▸ Aim of the task
Scan the material below for the word "Data", then copy every line in which it appears.

▸ Given records

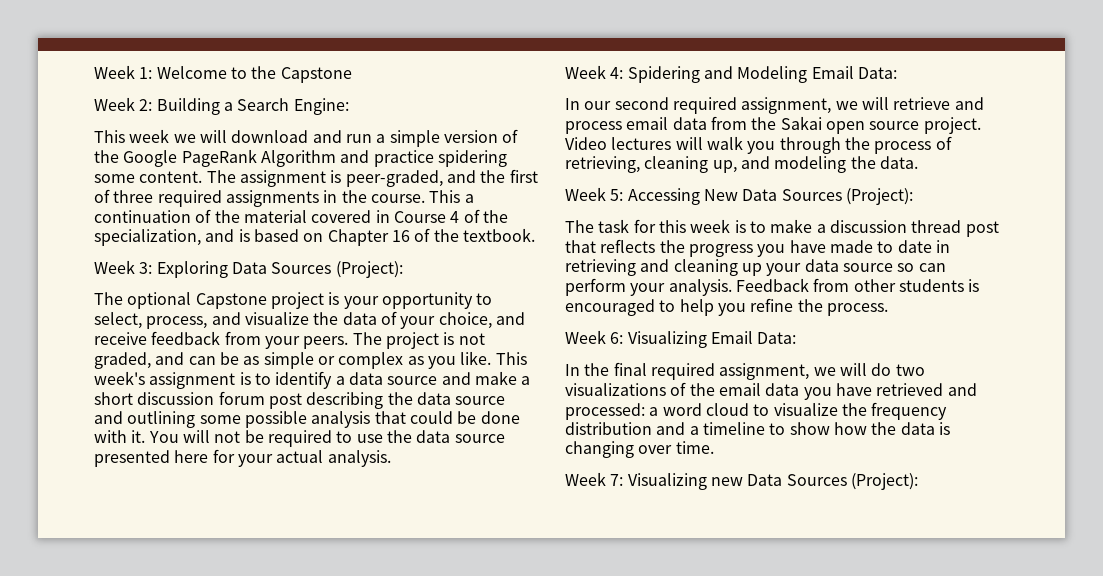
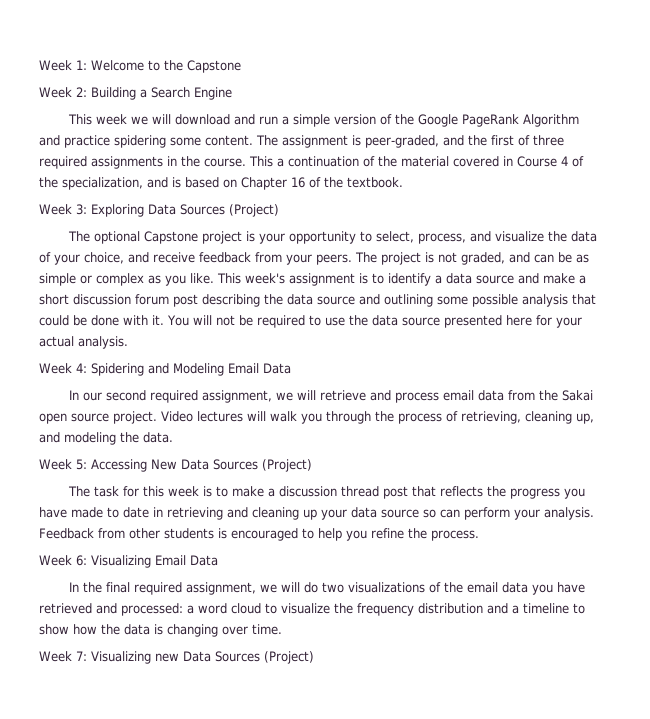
[293,98,349,115] Engine: -> [194,87,232,100] Engine
[335,261,403,278] (Project): -> [229,204,279,217] (Project)
[857,67,897,79] Data: -> [263,363,291,374] Data
[845,188,913,205] (Project): -> [262,459,312,472] (Project)
[757,332,797,344] Data: -> [190,555,218,566] Data
[850,473,918,490] (Project): -> [264,651,314,664] (Project)

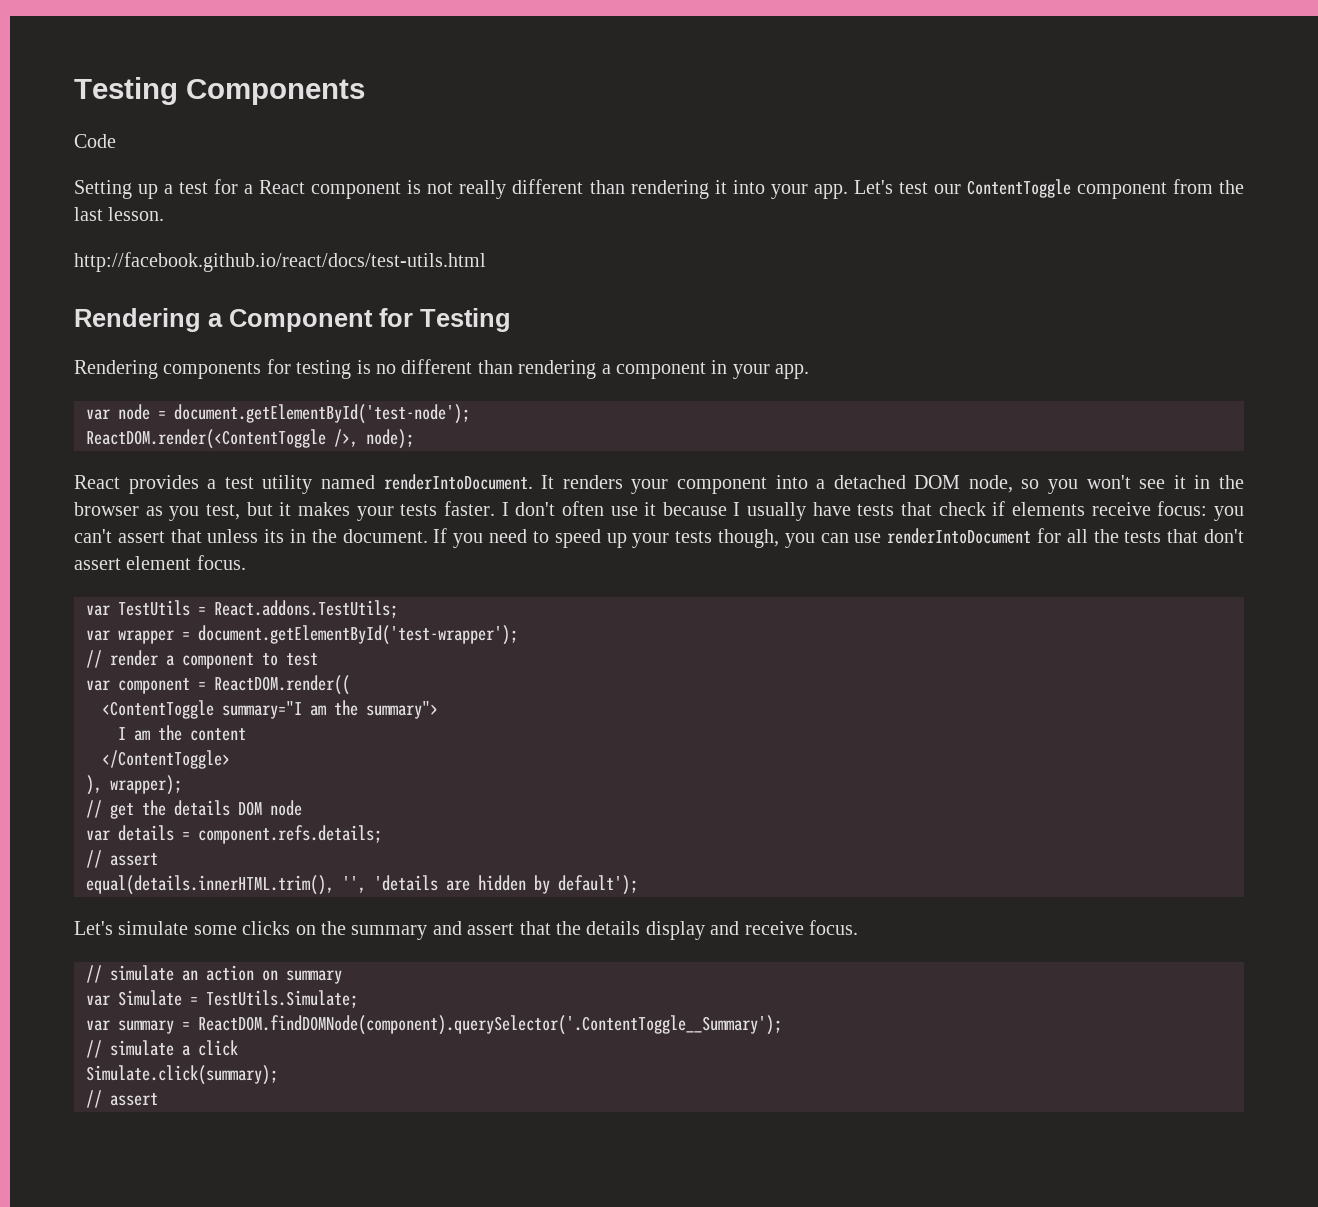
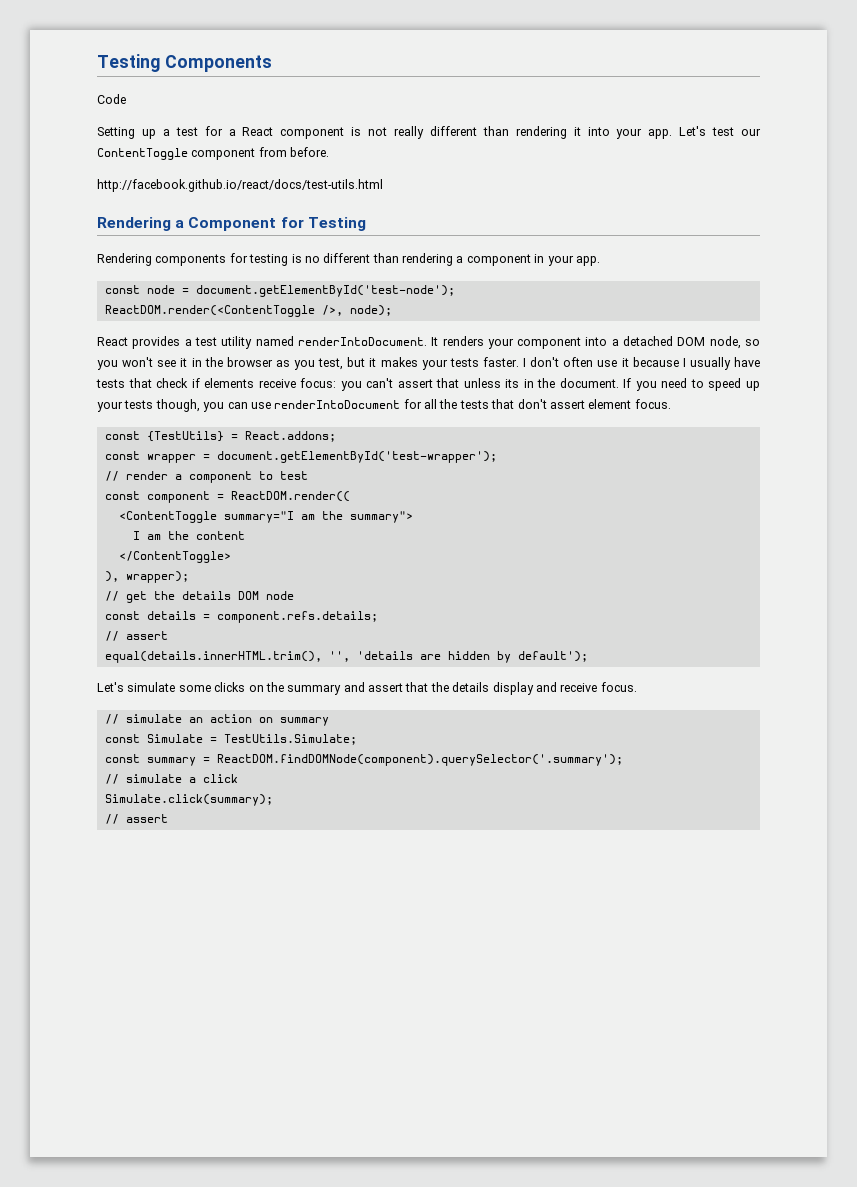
[1218,180,1244,194] [74,207,165,221] the last lesson. -> [290,147,330,157] before.
[86,409,110,420] var -> [104,285,140,294] const
[86,600,398,618] [86,630,110,641] var TestUtils = React.addons.TestUtils; // var -> [104,431,336,442] [104,451,140,460] const {TestUtils} = React.addons; // const
[86,680,110,691] var -> [104,491,140,500] const
[86,830,110,841] var -> [104,611,140,620] const
[86,995,110,1006] var -> [104,734,140,743] const
[86,1020,110,1031] var -> [104,754,140,763] const
[198,1015,782,1035] ReactDOM.findDOMNode(component).querySelector('.ContentToggle__Summary'); -> [216,754,623,766] ReactDOM.findDOMNode(component).querySelector('.summary');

▸ Solution
[857,67,897,79] Data: -> [263,363,291,374] Data
[757,332,797,344] Data: -> [190,555,218,566] Data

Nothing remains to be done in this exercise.